We’re equipped to perform routine radiography and diagnostic imaging services to identify many types of conditions, illnesses, or injuries when pets are sick or suffer a trauma.
Radiography, also known as X-rays, is one of the most common and valuable medical diagnostic tools. X-rays are highly useful for screening areas of the body that have contrasting tissue densities, or when evaluating solid tissues.
At Blue Cross Animal Hospital we use a digital X-ray machine to take images of your pet’s bones and internal organs. This way we can show you the radiographs on the computer in the exam room.
Radiographs are used to look for changes in bones and joints such as fractures and arthritis. They are used to examine the lungs and heart. We can also look for gastro-intestinal obstructions, evaluate the liver and kidney size as well as look for bladder stones. We recommend radiographs as part of our diagnostic work-up for many conditions.
If your pet is sick or has suffered a trauma, X-rays provide a minimally invasive tool to help our doctors diagnose your pet. X-rays are also used in general wellness exams to diagnose potential problems before they become serious.
We may recommend veterinary X-rays as part of a diagnostic procedure if your pet is experiencing any health conditions or as a preventive measure in a routine senior wellness examination. We use radiology alone or in conjunction with other diagnostic tools depending on the patient’s condition. We’re fully equipped to perform routine radiology services to identify many types of illness or injury when pets are sick or suffer a trauma.
X-rays can be used to detect a variety of ailments in animals including arthritis, tumors, bladder and kidney stones, and lung abnormalities such as pneumonia. They are also used to evaluate bone damage, the gastrointestinal tract, respiratory tract, genitourinary system, organ integrity, and even identify foreign objects that may have been ingested. Dental radiographs help distinguish healthy teeth from those that may need to be extracted, and identify any abnormalities beneath the gums including root damage, tumors, and abscesses. In some cases, we may need to sedate your pet or use short-acting general anesthesia.
Ultrasonography,or ultrasound, is a diagnostic imaging technique similar to radiography (X-rays) and is usually used in conjunction with radiography and other diagnostic measures. Where radiographs let us look at the outside of the organs, ultrasound lets us look at their internal structures.
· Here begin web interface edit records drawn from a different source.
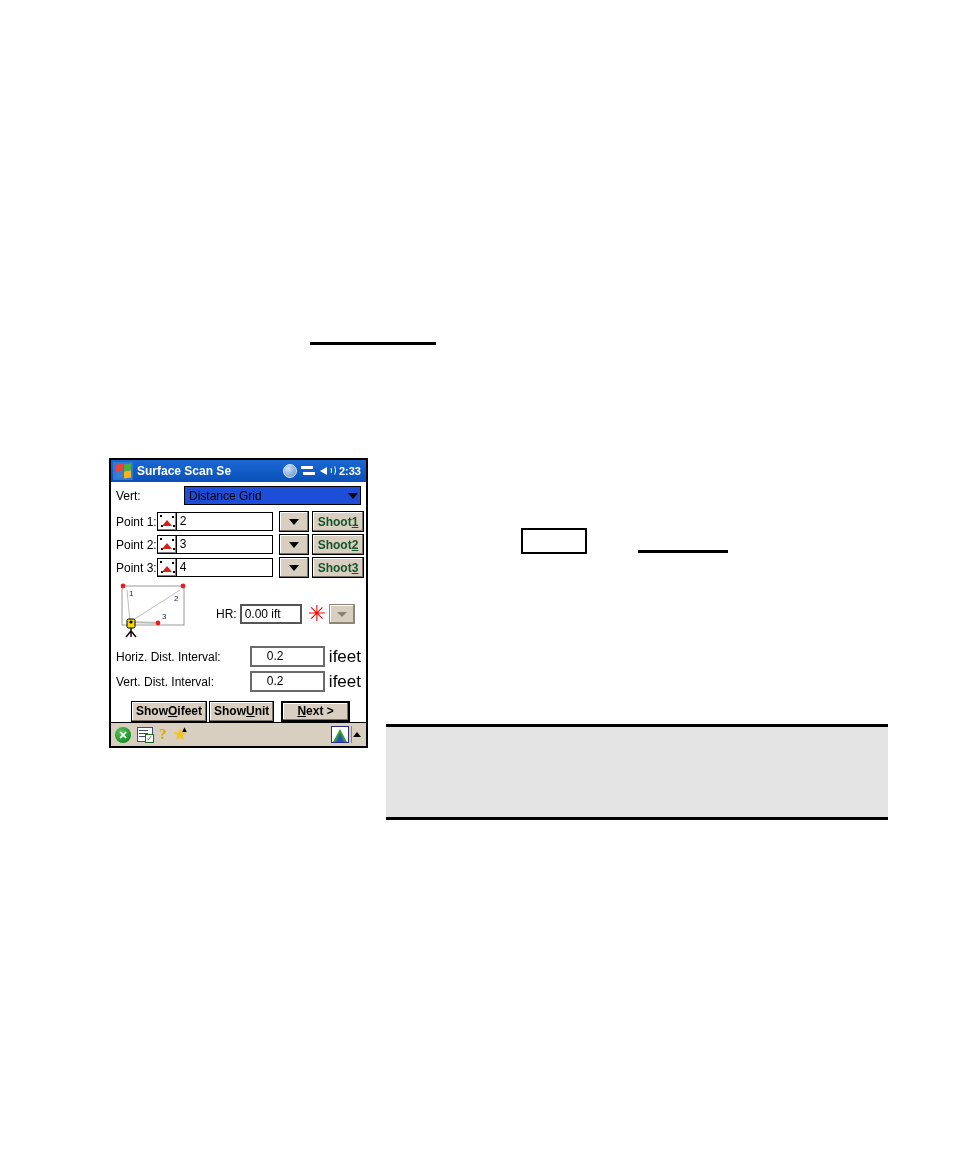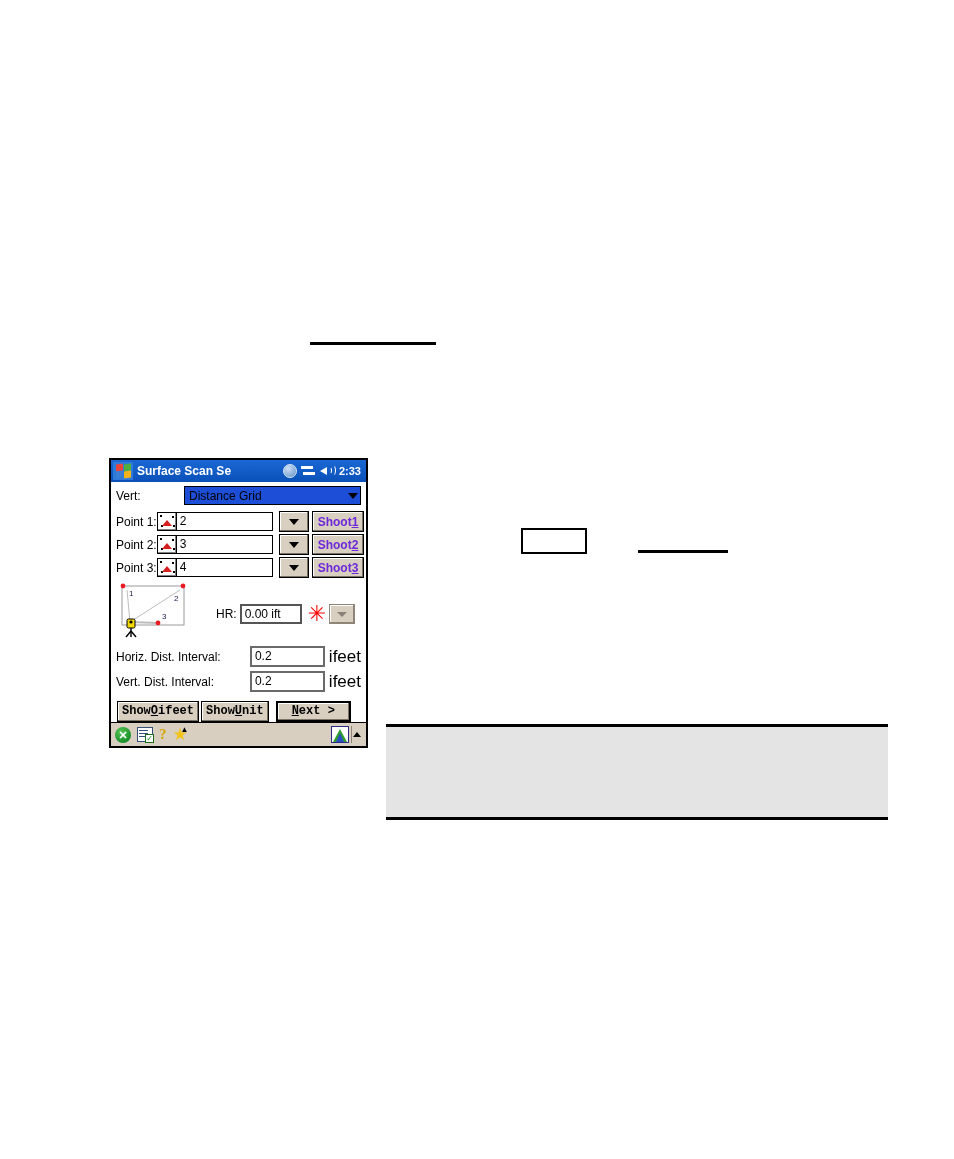--- a/index.html
+++ b/index.html
@@ -218,7 +218,7 @@
     box-shadow: inset -1px -1px 0 #7a7265, inset 1px 1px 0 #ffffff;
     box-sizing: border-box;
     display: flex; align-items: center; justify-content: center;
-    font-size: 12px; font-weight: bold; color: #6d28d9;
+    font-size: 12px; font-weight: bold; color: #14532d;
     white-space: nowrap;
   }
   .drop-btn {

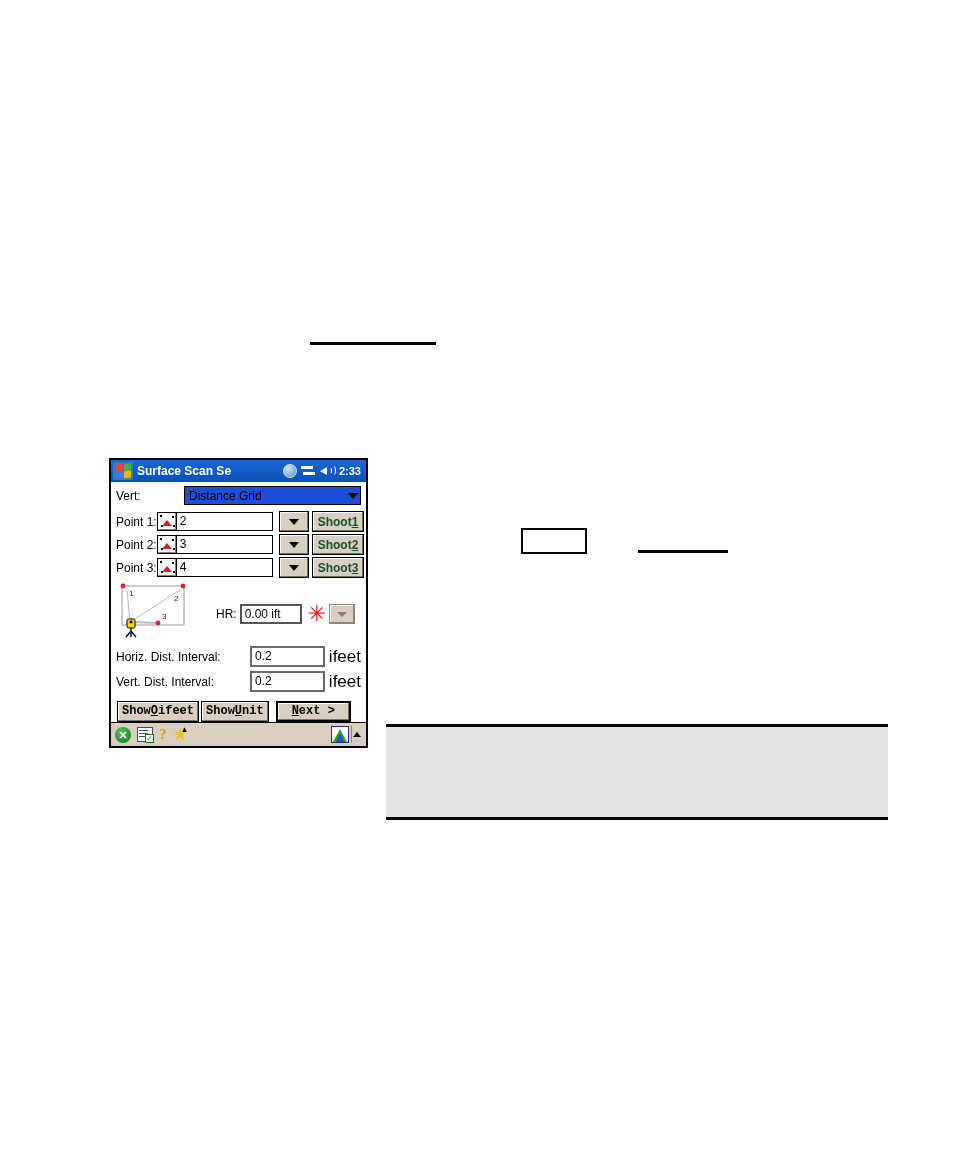--- a/index.html
+++ b/index.html
@@ -295,7 +295,7 @@
     width: 76px;
     box-sizing: border-box;
     font-size: 12px;
-    padding-left: 3px;
+    padding-left: 15px;
     line-height: 17px;
   }
   .iunit { font-size: 17px; margin-left: 4px; }

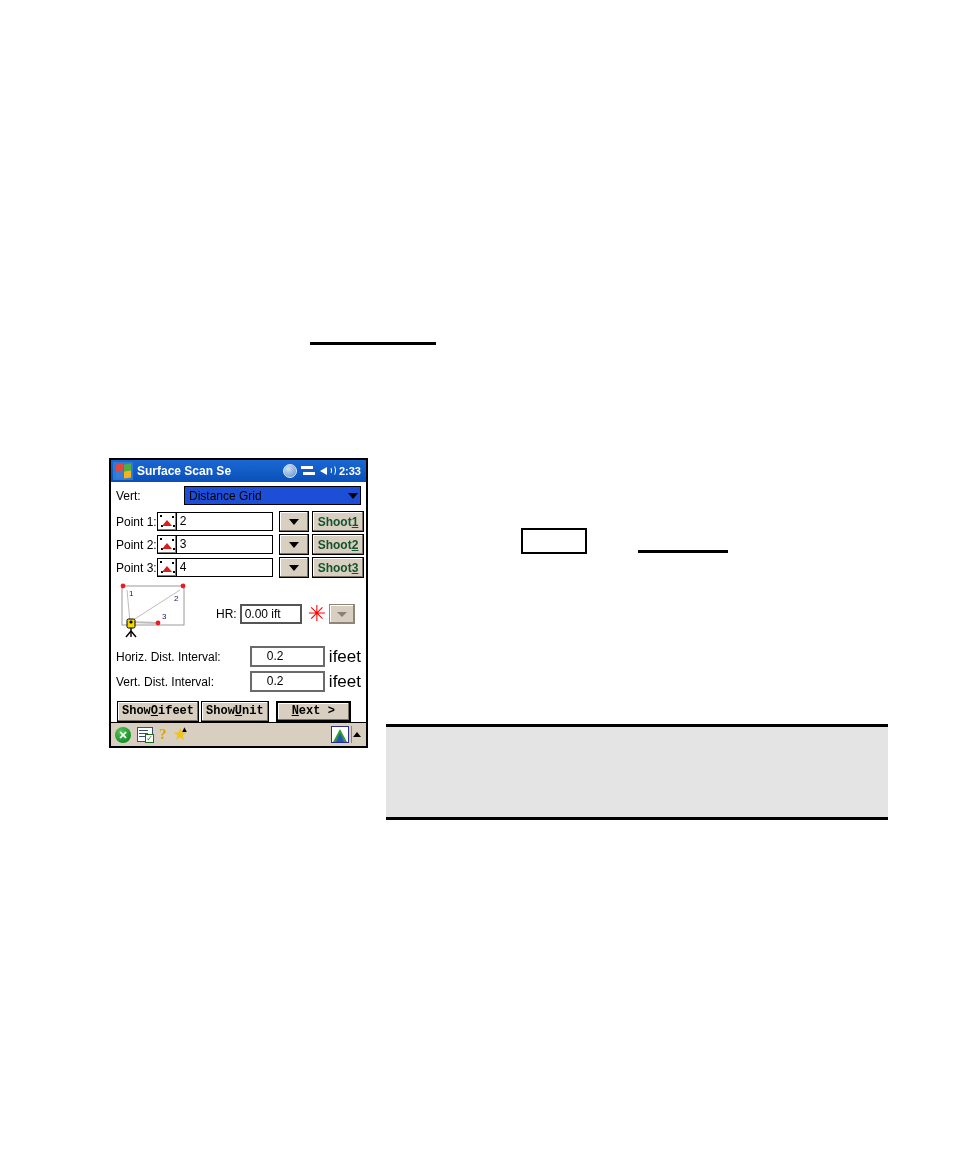--- a/index.html
+++ b/index.html
@@ -308,9 +308,8 @@
     height: 22px;
     display: flex;
     align-items: center;
-    padding: 0 6px;
+    padding: 0 20px;
     gap: 2px;
-    font-family: Liberation Mono, monospace;
   }
   .bb {
     height: 21px;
A veterinary ultrasound is an invaluable resource for evaluating heart conditions. It can detect alterations in abdominal organs and assist in the recognition of any cysts and tumors that may be present. Many times, x-rays will be utilized in combination with an ultrasound as they reveal the size, dimension, and position of the organ. With the ability for real-time monitoring, ultrasounds are also utilized for pregnancy diagnosis and development monitoring.
Ultrasound can be used for a variety of purposes including examination of the animal’s heart, kidneys, liver, gallbladder, bladder etc. It can also be used to determine pregnancy and to monitor an ongoing pregnancy.
An ultrasound is excellent at evaluating your pet's internal organs. An ultrasound is usually recommended when our doctors find abnormalities on bloodwork or x-rays, or to monitor a disease process.
A ‘transducer’ (a small hand held tool) is applied to the surface of the body to which an ultrasound image is desired. Gel is used to help the transducer slide over the skin surface and create a more accurate visual image.
Sound waves are emitted from the transducer and directed into the body where they are bounced off the various organs to different degrees depending on the density of the tissues and amount of fluid present. The sounds are then fed back through the transducer and are relfected on a viewing monitor. Ultrasound is a painless procedure with no known side effects. It does not involve radiation.
Blue Cross Animal Hospital uses the services of an on-call Ultrasound technician in-house, or can refer your pet to an outside facility if necessary.
Pets can also be referred to a specialist for MRI and CT scans.